Exercise prompt | Of all the lines in these entries, count those that contain "more" and give only the total.

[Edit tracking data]

____________

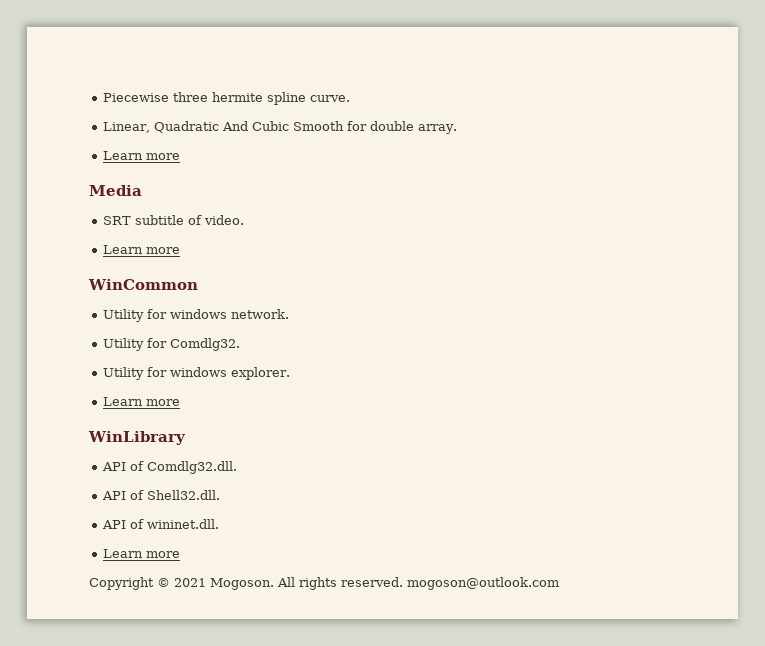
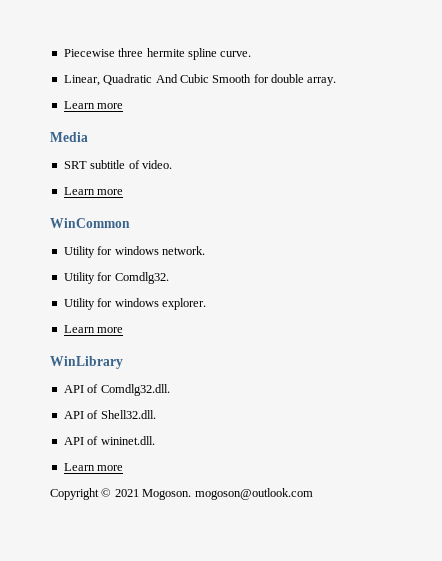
[277,577,403,590] All rights reserved. -> (192, 494) none

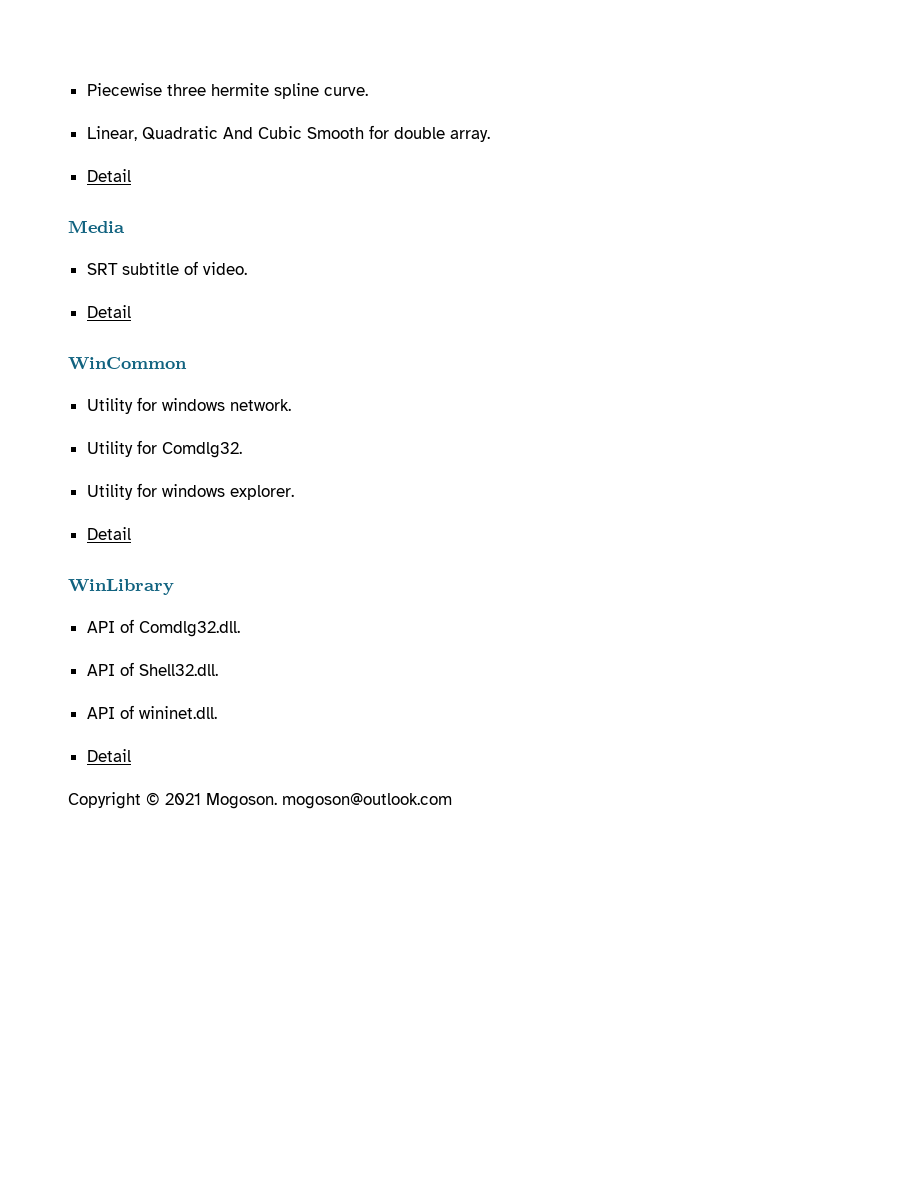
[63,101,124,109] Learn more -> [86,169,131,182] Detail
[63,187,124,195] Learn more -> [86,305,131,318] Detail
[63,325,124,333] Learn more -> [86,527,131,540] Detail
[63,463,124,471] Learn more -> [86,749,131,762] Detail

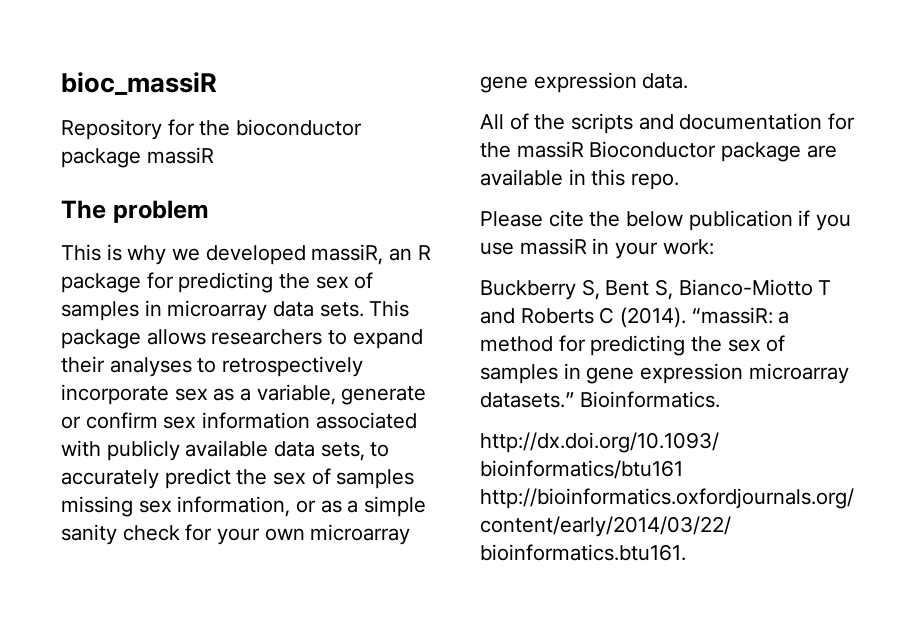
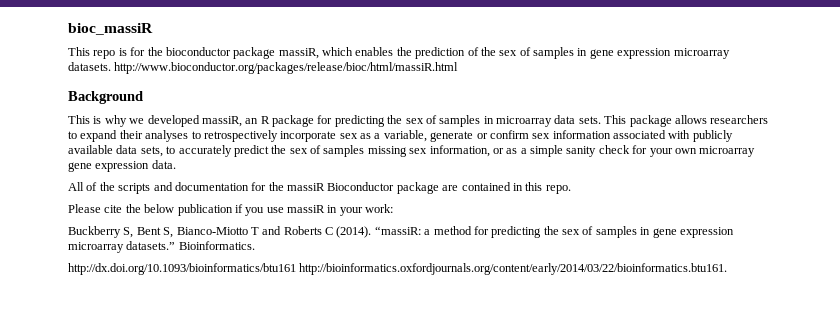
[61,119,162,140] Repository -> [68,47,127,59] This repo is
[146,147,214,164] [61,200,209,223] massiR // The problem -> [278,47,730,59] [68,62,459,74] [68,91,143,104] massiR, which enables the prediction of the sex of samples in gene expression microarray datasets. http://www.bioconductor.org/packages/release/bioc/html/massiR.html // Background
[480,169,563,186] available -> [461,182,511,191] contained

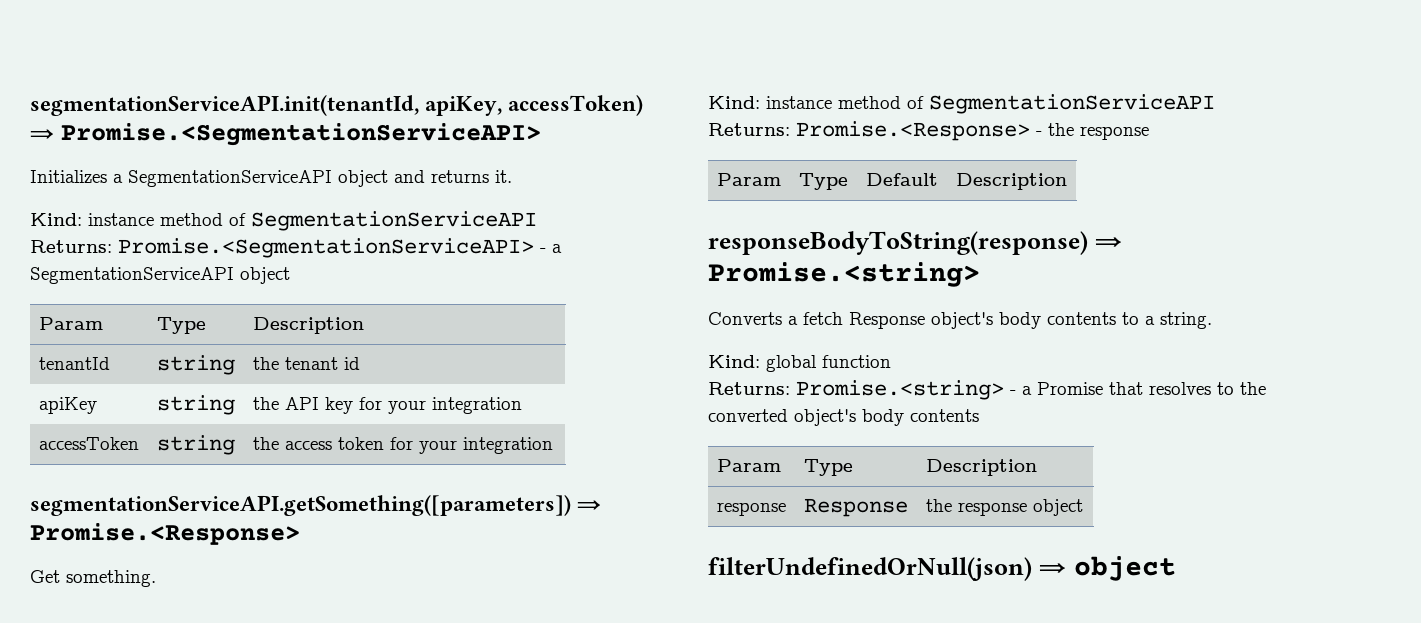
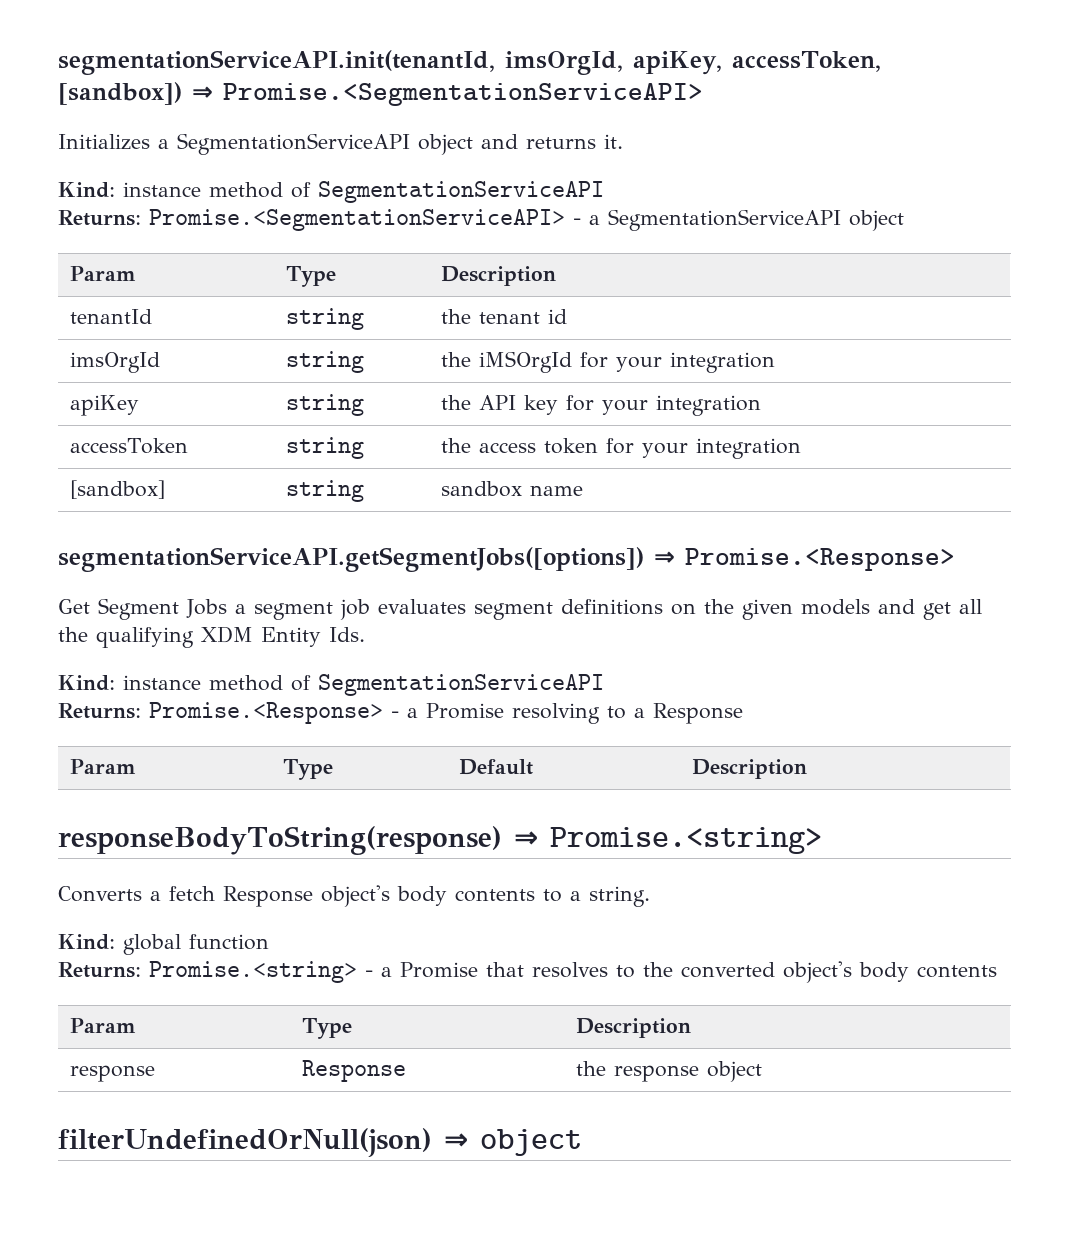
[425,95,644,116] apiKey, accessToken) -> [505,51,881,75] [58,82,182,105] imsOrgId, apiKey, accessToken, [sandbox])
(360, 363) none -> [69,352,160,373] [285,351,364,373] [440,351,775,373] // imsOrgId | string | the iMSOrgId for your integration
[30,495,603,516] [30,523,300,545] [30,570,156,587] // segmentationServiceAPI.getSomething([parameters]) ⇒ Promise.<Response> // Get something. -> [69,480,165,499] [285,480,364,502] [440,481,583,497] [58,547,955,572] [58,598,982,620] [58,626,365,648] // [sandbox] | string | sandbox name // segmentationServiceAPI.getSegmentJobs([options]) ⇒ Promise.<Response> // Get Segment Jobs a segment job evaluates segment definitions on the given models and get all the qualifying XDM Entity Ids.
[1048,123,1149,140] the response -> [407,703,743,724] a Promise resolving to a Response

____________

Answer for this exercise | 4